Les souverainistes québécois ont vécu leur troisième référendum - par procuration celui-là - et ont subi leur troisième défaite. Tous les péquistes qui avaient fait le pèlerinage à Édimbourg, y compris Pierre Karl Péladeau qui se préparait sans doute à lever le poing aux côtés des vainqueurs, en seront quittes pour revenir au pays et à la réalité.

J'entendais hier à Radio-Canada des commentateurs parler de victoire morale, et même de «résultat serré», certains poussant le déni jusqu'à s'interroger sur l'éventualité d'un deuxième référendum écossais!

La réalité, c'est que si le fait de faire grimper l'option d'une dizaine de points en quelques mois représente effectivement un joli exploit, il s'agit néanmoins d'une défaite, et d'une grosse. En tout cas, cela semble bien être l'opinion du leader nationaliste Alex Salmond, qui, loin de voir une «victoire morale» dans ce 45%, a démissionné quelques heures après l'annonce des résultats.

Personne n'avait prévu un pareil écart, sauf la sociologue Claire Durand, qui a osé prédire, il y a quelques jours, une victoire du Non par sept points au moment où tous les observateurs s'attendaient à un vote serré en faveur de l'une ou l'autre option. Mme Durand, notre oracle national, a sur les autres analystes de sondages l'avantage d'introduire au-delà des chiffres une compréhension fine des sociétés. Elle a attribué 67% des indécis au camp du Non (plutôt que 75% comme au référendum de 1995), car elle estimait que «la tendance à cacher ses sympathies pour le Non était moins forte en Écosse» parce que la campagne du Better Together avait «plus de force» que celle du tandem Johnson-Chrétien.

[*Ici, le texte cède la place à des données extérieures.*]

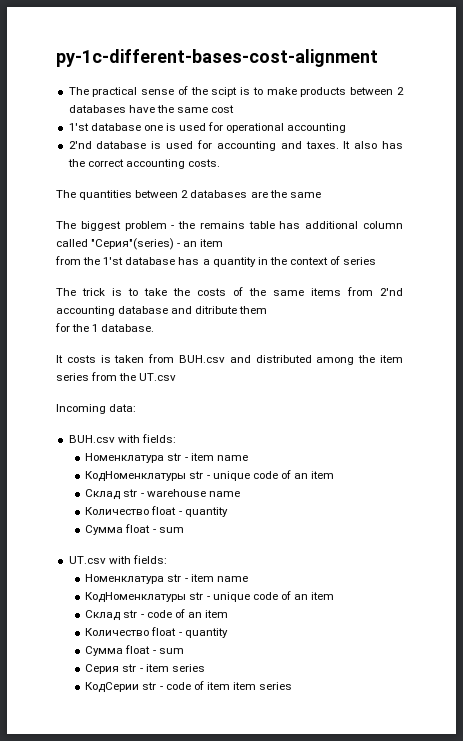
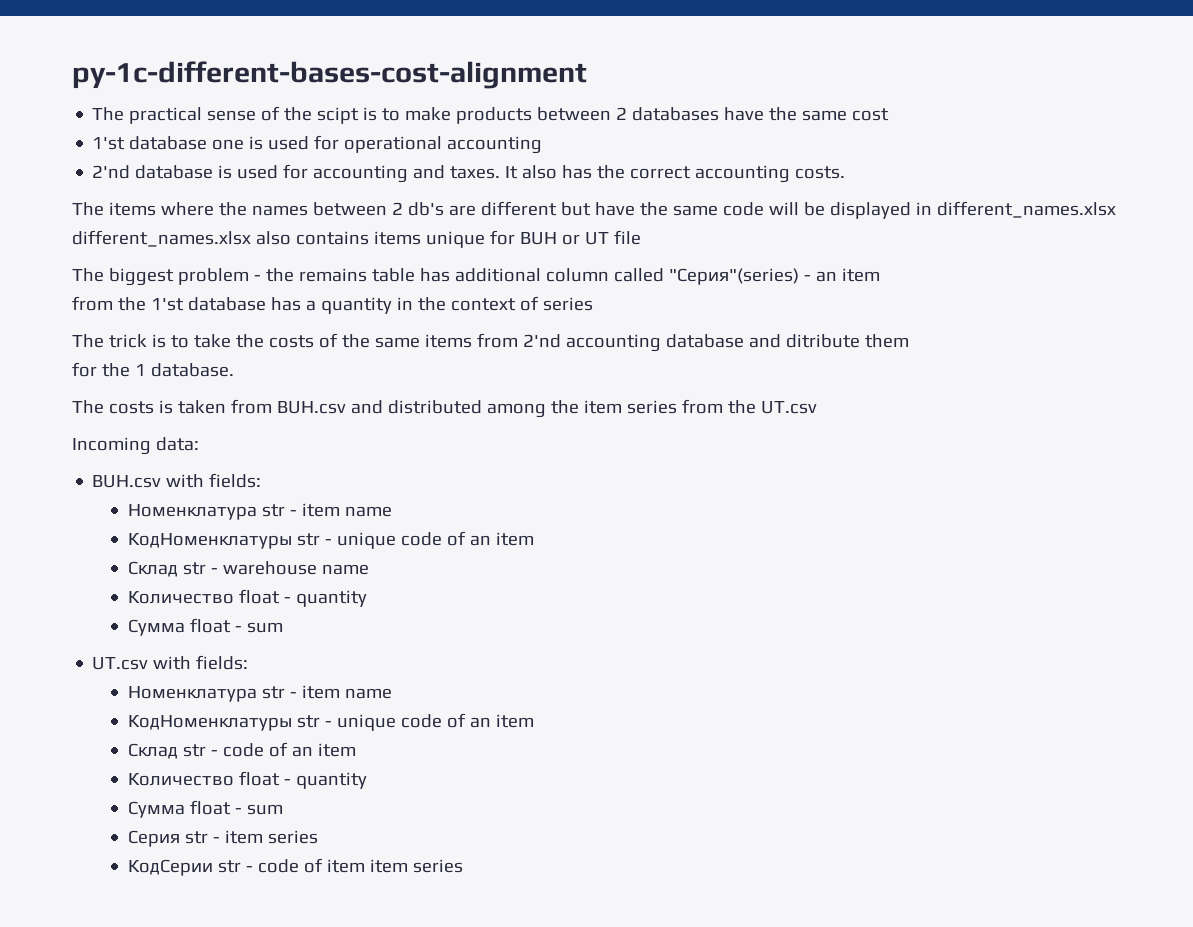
[79,190,321,200] quantities between 2 databases are the same -> [108,201,1116,219] [72,230,641,248] items where the names between 2 db's are different but have the same code will be displayed in different_names.xlsx different_names.xlsx also contains items unique for BUH or UT file
[56,355,63,363] It -> [72,400,104,414] The

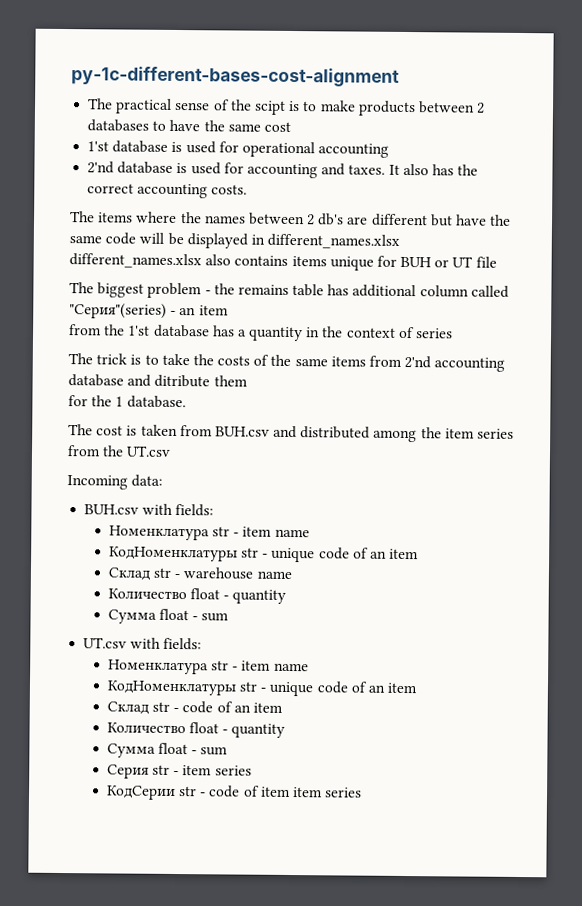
(720, 114) none -> [152,120,167,131] to
[212,139,245,150] one -> (169, 146) none
[108,401,154,414] costs -> [96,425,124,436] cost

Cette victoire du Non aura des répercussions immédiates en Espagne. Elle brise l'élan des indépendantistes catalans qui se mobilisent pour un référendum (interdit par Madrid en vertu de la constitution) le 9 novembre, et sert d'avertissement aux petites nations tentées par l'aventure indépendantiste. Si l'Écosse n'a pas voulu faire le saut, elle qui jouissait de l'atout unique que constituait sa richesse pétrolière, que dire des autres petites nations?

Le parlement écossais gagnera-t-il plus de pouvoirs de l'exercice, comme l'ont promis les trois chefs de partis nationaux? (L'Écosse n'a même pas, comme les provinces canadiennes, de pouvoir de taxation!)

La dévolution promise n'est pas chose faite. D'abord, avec le départ de Salmond, l'Écosse perd son champion le plus enflammé. Ensuite, il s'agit d'un engagement très vague et purement personnel, venant du leader d'un parti d'opposition (le travailliste Ed Miliband), du leader d'un parti minoritaire (Nick Clegg), et d'un premier ministre, David Cameron, à qui l'on a reproché son manque de leadership durant la campagne.

Ce projet devra être soumis aux députés des trois partis et au Parlement de Londres, et pourrait se heurter à l'opposition d'une partie de l'opinion publique, qui estime que l'Écosse a déjà été trop gâtée en subventions de toutes sortes et qu'une dévolution maximale à l'Écosse ouvrirait une boîte de Pandore, dans la mesure où le pays de Galles et l'Irlande du Nord réclameraient la même chose.

Cela s'est déjà passé en Espagne. Après avoir accordé un statut régional à la Catalogne, Madrid a dû octroyer, mutatis mutandis, un statut spécial aux autres régions. En outre, contrairement au Canada, où le premier ministre jouit de pouvoirs quasi présidentiels, les parlementaires britanniques ont énormément d'ascendant et peuvent même renverser le chef du parti gouvernemental. En 1990, la grande Margaret Thatcher elle-même s'est fait montrer la porte par son caucus!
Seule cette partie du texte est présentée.